Sunday, March 23, 2008
Florence Miller (1921-2008)
My grandmother was the most generous person I have ever met -- to a fault. People often took advantage of this throughout her life, but I made sure I never did. She could sometimes be stubborn, moody and difficult, but none of those things could ever hide her heart of gold. She worked for the Internal Revenue Service at a time when most mothers stayed home with their kids, and she loved her job and took full advantage of the fact that the IRS would pay for her to further her education. She gave birth to my father while my grandfather was fighting in World War II, so for the first few years of my dad's life, he had no father around; that my dad turned out to be such a good, caring person is a tribute to her. Though they didn't have much money, my grandmother made sure that all three of her kids went to college; my dad was the first person in his family to earn a degree.
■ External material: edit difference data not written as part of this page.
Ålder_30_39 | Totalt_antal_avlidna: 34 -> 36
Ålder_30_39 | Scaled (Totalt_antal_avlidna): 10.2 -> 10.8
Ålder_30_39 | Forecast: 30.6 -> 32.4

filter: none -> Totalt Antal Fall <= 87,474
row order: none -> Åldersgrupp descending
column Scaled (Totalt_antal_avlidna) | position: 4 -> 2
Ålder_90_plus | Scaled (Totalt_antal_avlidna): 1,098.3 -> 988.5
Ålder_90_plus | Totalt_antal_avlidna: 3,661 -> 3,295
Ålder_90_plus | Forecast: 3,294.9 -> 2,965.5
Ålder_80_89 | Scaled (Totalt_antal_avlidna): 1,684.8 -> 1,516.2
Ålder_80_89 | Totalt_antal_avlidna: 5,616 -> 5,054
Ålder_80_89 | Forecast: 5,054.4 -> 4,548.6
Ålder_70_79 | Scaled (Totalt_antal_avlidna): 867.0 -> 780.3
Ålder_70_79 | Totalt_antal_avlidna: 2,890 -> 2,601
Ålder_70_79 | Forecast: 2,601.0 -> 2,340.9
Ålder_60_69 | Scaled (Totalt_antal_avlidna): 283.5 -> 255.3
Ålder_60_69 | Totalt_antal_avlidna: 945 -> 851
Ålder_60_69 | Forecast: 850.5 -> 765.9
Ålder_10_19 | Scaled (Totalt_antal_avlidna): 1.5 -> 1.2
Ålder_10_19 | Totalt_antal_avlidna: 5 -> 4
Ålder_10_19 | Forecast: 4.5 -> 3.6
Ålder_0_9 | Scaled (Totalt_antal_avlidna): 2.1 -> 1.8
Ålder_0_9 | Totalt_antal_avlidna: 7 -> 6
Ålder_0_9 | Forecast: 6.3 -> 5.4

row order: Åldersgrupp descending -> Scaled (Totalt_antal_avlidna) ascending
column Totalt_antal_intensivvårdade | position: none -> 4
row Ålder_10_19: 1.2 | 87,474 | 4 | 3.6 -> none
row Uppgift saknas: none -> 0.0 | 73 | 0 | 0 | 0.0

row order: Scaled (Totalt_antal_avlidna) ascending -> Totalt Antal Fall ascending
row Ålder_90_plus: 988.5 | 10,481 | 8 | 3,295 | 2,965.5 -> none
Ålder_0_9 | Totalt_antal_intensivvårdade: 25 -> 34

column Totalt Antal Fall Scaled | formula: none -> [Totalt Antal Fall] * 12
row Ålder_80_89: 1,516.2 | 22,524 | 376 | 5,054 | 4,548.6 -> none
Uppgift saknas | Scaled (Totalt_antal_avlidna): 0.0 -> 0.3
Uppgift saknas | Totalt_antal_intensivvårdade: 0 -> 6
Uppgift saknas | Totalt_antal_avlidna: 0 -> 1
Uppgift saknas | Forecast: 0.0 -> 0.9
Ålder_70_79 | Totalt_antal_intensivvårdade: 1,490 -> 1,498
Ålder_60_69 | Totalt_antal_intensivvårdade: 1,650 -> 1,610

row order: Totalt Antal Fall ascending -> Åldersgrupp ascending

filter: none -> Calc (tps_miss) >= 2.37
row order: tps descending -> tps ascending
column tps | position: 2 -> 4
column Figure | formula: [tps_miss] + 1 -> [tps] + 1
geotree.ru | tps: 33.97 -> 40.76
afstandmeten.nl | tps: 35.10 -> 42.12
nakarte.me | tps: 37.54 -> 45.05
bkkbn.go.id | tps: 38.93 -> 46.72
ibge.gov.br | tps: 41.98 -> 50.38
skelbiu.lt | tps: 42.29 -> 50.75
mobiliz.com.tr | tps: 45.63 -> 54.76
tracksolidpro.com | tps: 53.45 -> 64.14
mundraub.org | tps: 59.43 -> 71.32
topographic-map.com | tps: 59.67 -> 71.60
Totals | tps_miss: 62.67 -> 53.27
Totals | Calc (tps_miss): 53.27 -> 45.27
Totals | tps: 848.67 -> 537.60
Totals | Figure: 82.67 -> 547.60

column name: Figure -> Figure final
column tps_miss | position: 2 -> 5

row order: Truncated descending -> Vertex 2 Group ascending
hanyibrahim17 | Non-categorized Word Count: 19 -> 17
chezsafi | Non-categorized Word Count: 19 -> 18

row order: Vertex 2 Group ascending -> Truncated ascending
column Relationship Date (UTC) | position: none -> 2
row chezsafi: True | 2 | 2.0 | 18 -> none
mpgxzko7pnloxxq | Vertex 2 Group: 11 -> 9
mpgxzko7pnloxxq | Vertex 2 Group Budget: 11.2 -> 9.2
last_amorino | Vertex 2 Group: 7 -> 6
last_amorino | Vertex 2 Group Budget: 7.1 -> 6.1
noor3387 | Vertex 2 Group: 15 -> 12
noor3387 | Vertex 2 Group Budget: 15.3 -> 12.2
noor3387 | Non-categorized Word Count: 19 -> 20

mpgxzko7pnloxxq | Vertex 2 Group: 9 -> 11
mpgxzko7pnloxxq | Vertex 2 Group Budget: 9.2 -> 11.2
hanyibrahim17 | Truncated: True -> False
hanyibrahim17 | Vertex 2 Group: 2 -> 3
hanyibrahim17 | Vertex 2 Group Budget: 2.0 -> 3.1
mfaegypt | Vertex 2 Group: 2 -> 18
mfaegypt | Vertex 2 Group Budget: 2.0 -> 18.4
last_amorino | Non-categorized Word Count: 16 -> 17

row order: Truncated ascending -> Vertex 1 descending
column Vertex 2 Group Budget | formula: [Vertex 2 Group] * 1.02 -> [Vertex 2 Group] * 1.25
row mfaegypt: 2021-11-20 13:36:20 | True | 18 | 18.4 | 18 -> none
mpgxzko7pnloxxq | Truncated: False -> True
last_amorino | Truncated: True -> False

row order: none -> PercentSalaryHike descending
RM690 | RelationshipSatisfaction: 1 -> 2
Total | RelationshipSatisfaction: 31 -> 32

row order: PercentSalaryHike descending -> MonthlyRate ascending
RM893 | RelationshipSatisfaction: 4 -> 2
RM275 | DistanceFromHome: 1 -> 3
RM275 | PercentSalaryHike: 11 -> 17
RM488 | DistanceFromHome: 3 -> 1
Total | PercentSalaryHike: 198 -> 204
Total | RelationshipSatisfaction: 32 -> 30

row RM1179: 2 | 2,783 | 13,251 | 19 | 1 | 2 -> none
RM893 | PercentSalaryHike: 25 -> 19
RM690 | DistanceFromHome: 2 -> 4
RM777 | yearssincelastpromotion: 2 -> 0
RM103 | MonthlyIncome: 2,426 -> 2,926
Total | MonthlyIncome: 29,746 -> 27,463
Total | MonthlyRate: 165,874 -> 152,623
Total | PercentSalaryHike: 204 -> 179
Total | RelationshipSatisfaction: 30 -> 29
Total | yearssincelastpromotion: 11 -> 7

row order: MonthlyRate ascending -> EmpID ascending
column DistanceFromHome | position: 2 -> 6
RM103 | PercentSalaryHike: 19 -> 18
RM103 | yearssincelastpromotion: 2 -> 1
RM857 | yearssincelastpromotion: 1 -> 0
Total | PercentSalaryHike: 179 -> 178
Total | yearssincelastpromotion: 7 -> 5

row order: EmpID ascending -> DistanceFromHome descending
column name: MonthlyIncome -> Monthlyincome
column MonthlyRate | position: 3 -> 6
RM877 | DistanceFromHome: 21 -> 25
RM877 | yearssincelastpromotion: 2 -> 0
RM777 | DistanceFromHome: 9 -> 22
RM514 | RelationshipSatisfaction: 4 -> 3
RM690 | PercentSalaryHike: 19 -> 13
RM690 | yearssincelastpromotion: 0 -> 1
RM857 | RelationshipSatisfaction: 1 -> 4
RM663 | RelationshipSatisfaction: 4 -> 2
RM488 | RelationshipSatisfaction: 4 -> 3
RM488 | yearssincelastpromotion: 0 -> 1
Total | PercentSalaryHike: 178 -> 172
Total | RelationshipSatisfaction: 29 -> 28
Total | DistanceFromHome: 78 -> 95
When money was tight while I was in college, my grandmother quietly paid for a semester's worth of my school -- and she never even asked for so much as a thank you. Over the past handful of years, I called Florence every weekend. We always talked about sports (we both had a soft spot for the Buffalo Bills), politics ("Why did your father become a Republican?" she asked me just about every time we spoke) and her life (as I have grown older, I have felt the need to find out as much as I could about where I came from, and she always had great stories). In October of 1988, two days before I turned 17, my grandfather suffered a fatal heart attack on his boat. His funeral was on my birthday, so not a single year goes by that I don't think of him when I am celebrating another year on this planet. Florence died March 18 (two days before my brother Billy's birthday), and her funeral was held on his birthday. I don't know if this is any more than just a coincidence, but I do know that each of us will forever reflect on the great times we had with Florence and George every October 13 and March 20. We were extremely lucky to have a set of grandparents as special and decent as the Millers, and I just feel terrible that my dad will live the rest of his life without parents. But I take solace in the fact that somewhere, George is reclining in a chair and enjoying a beer, while Florence is next to him, reading the newspaper and talking his ear off. I just hope they realize how much I miss them.